Stored records
☆ ☆ ☆ ☆ ☆ ☆ ☆

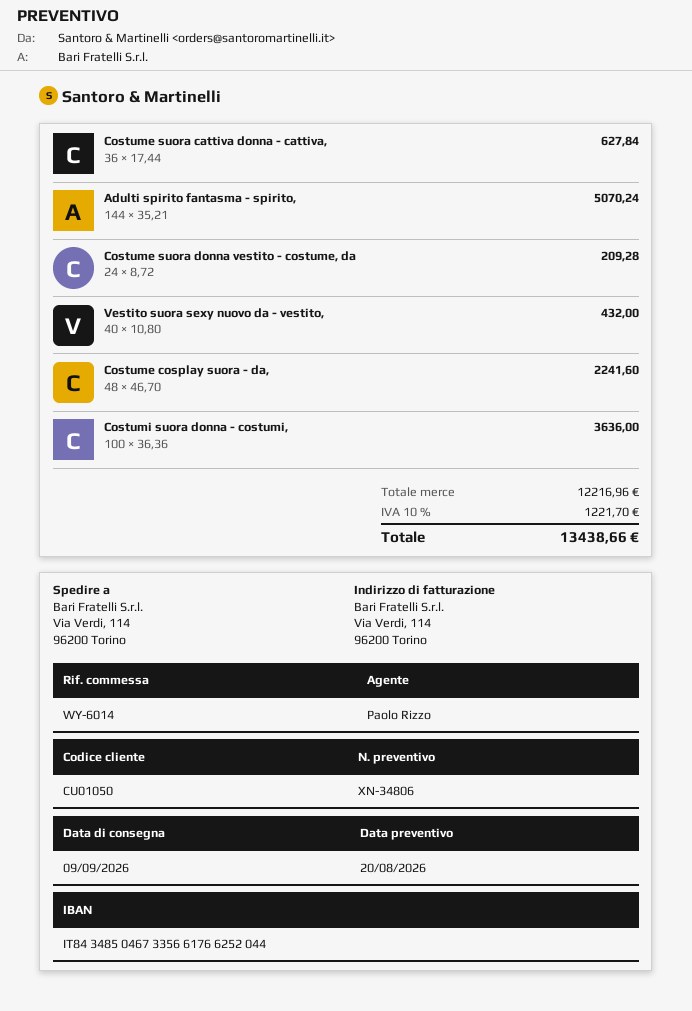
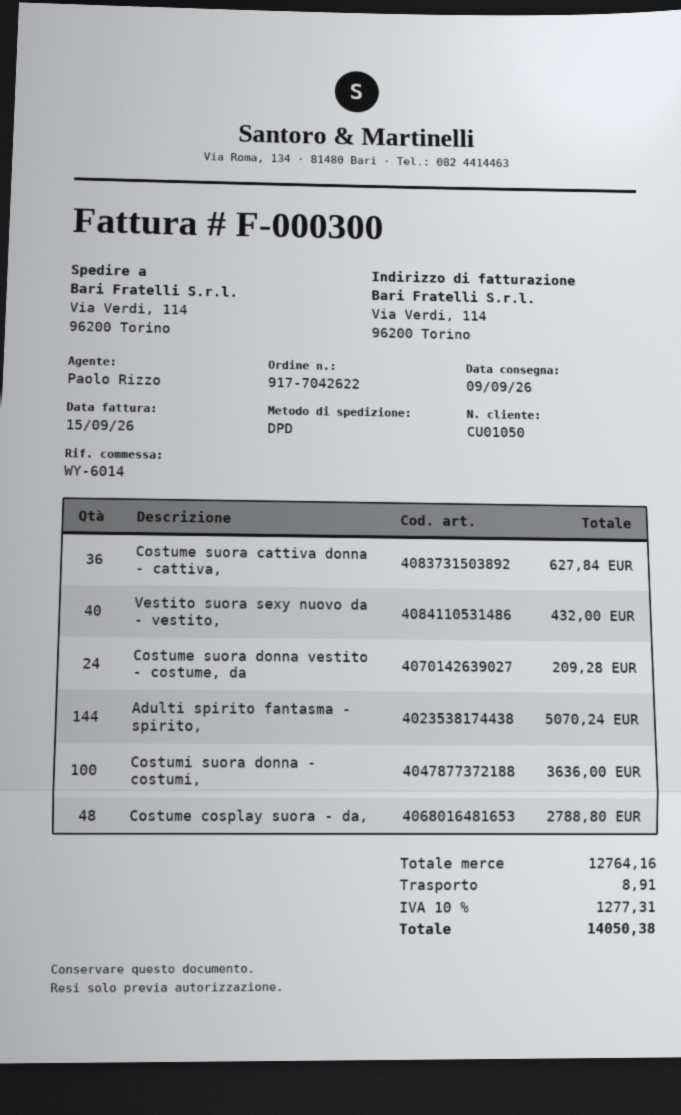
Costume cosplay suora - da,: 48 for 2241.60 -> 48 for 2788.80
subtotal: 12216.96 -> 12764.16
shipping: none -> 8.91
tax: 10% = 1221.70 -> 10% = 1277.31
total: 13438.66 -> 14050.38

☆ ☆ ☆ ☆ ☆ ☆ ☆

→ **WHAT TO PRODUCE**: Give the data again exactly. Keep the images out.

→ **FINAL ANSWER**:
Costume cosplay suora - da,: 48 for 2241.60 -> 48 for 2788.80
subtotal: 12216.96 -> 12764.16
shipping: none -> 8.91
tax: 10% = 1221.70 -> 10% = 1277.31
total: 13438.66 -> 14050.38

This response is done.